» What is needed
Word-for-word reproduction, images excluded: copy every entry below.

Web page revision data
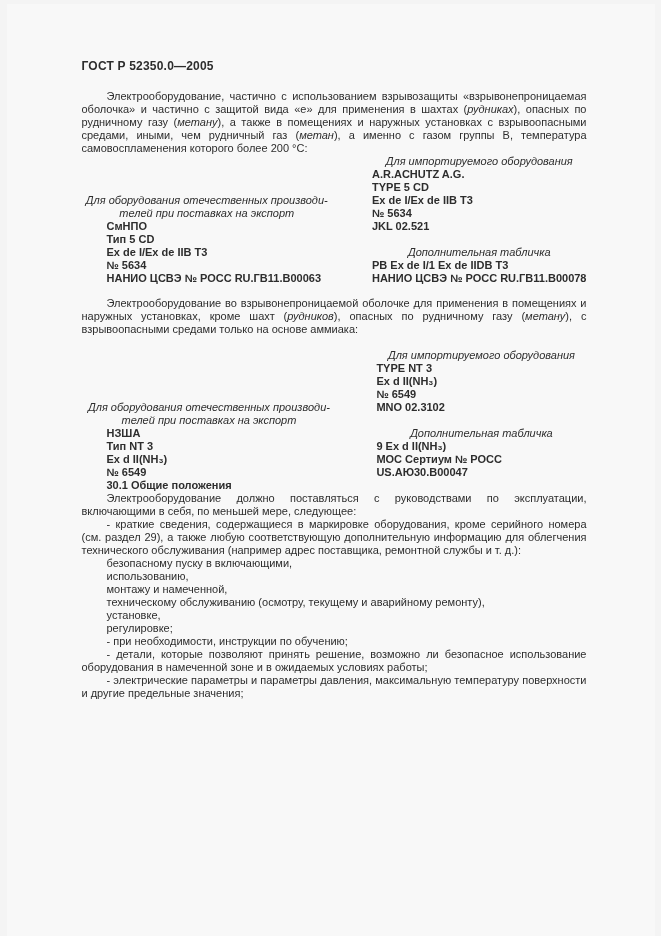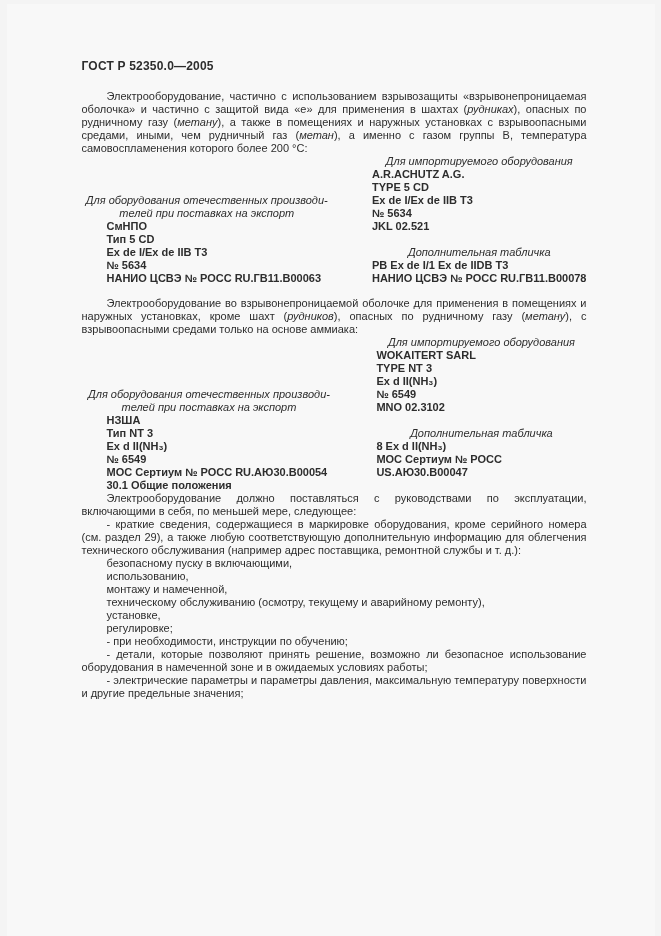--- a/index.html
+++ b/index.html
@@ -122,7 +122,6 @@
     <div class="col-right">
       <div class="col-head">Для импортируемого оборудования</div>
       <div class="col-lines">
-          <div class="bline">WOKAITERT SARL</div>
           <div class="bline">TYPE NT 3</div>
           <div class="bline">Ex d II(NH₃)</div>
           <div class="bline">№ 6549</div>

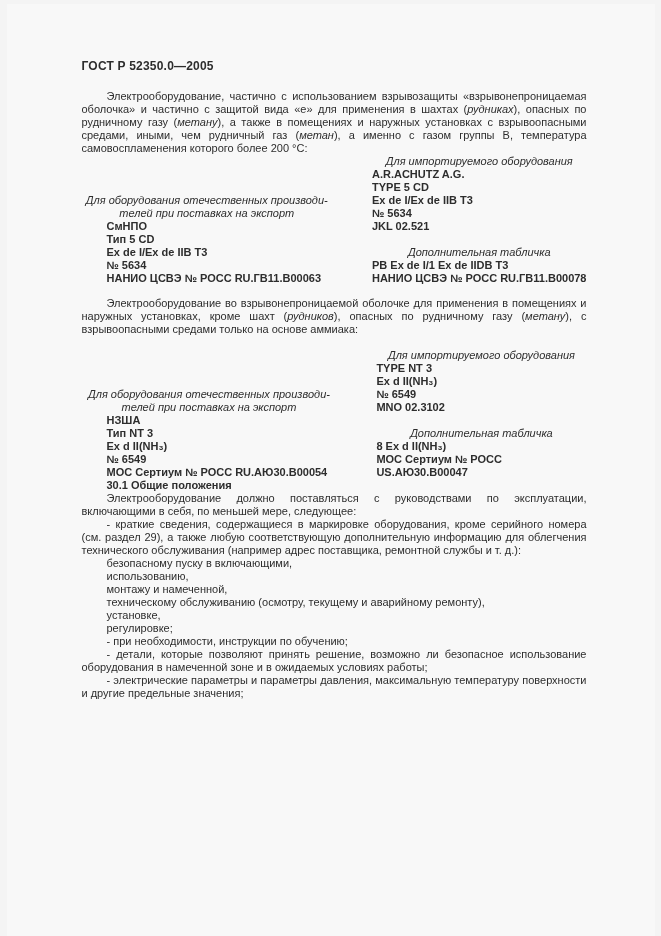--- a/index.html
+++ b/index.html
@@ -129,7 +129,7 @@
         </div>
       <div class="col-head extra-head">Дополнительная табличка</div>
       <div class="col-lines">
-          <div class="bline">8 Ex d II(NH₃)</div>
+          <div class="bline">9 Ex d II(NH₃)</div>
           <div class="bline">МОС Сертиум № РОСС</div>
           <div class="bline">US.АЮ30.В00047</div>
         </div>

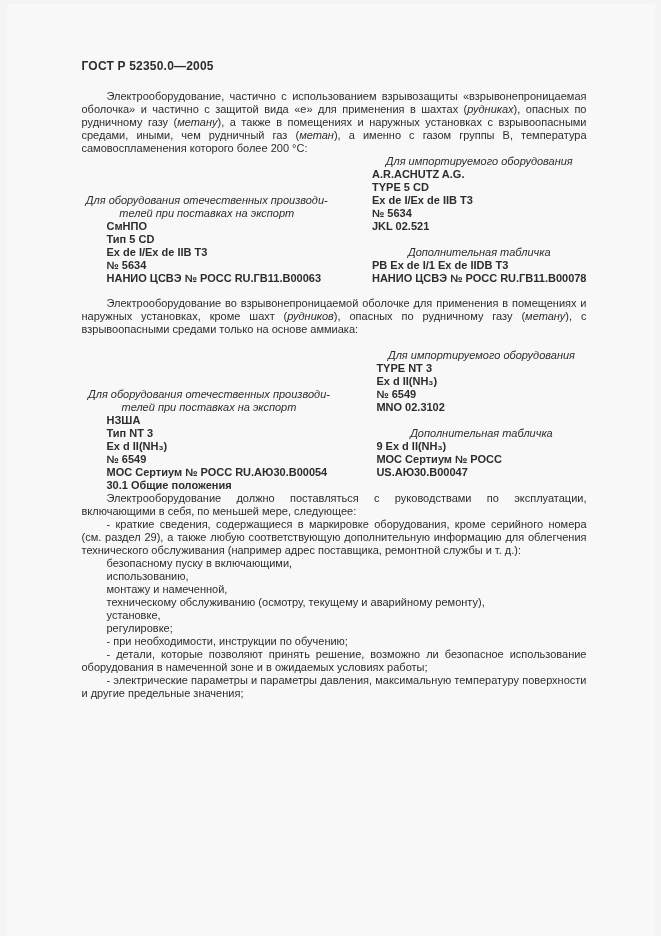--- a/index.html
+++ b/index.html
@@ -116,7 +116,6 @@
           <div class="bline">Тип NT 3</div>
           <div class="bline">Ex d II(NH₃)</div>
           <div class="bline">№ 6549</div>
-          <div class="bline">МОС Сертиум № РОСС RU.АЮ30.В00054</div>
         </div>
     </div>
     <div class="col-right">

» Exercise output
--- a/index.html
+++ b/index.html
@@ -122,7 +122,6 @@
     <div class="col-right">
       <div class="col-head">Для импортируемого оборудования</div>
       <div class="col-lines">
-          <div class="bline">WOKAITERT SARL</div>
           <div class="bline">TYPE NT 3</div>
           <div class="bline">Ex d II(NH₃)</div>
           <div class="bline">№ 6549</div>

--- a/index.html
+++ b/index.html
@@ -129,7 +129,7 @@
         </div>
       <div class="col-head extra-head">Дополнительная табличка</div>
       <div class="col-lines">
-          <div class="bline">8 Ex d II(NH₃)</div>
+          <div class="bline">9 Ex d II(NH₃)</div>
           <div class="bline">МОС Сертиум № РОСС</div>
           <div class="bline">US.АЮ30.В00047</div>
         </div>

--- a/index.html
+++ b/index.html
@@ -116,7 +116,6 @@
           <div class="bline">Тип NT 3</div>
           <div class="bline">Ex d II(NH₃)</div>
           <div class="bline">№ 6549</div>
-          <div class="bline">МОС Сертиум № РОСС RU.АЮ30.В00054</div>
         </div>
     </div>
     <div class="col-right">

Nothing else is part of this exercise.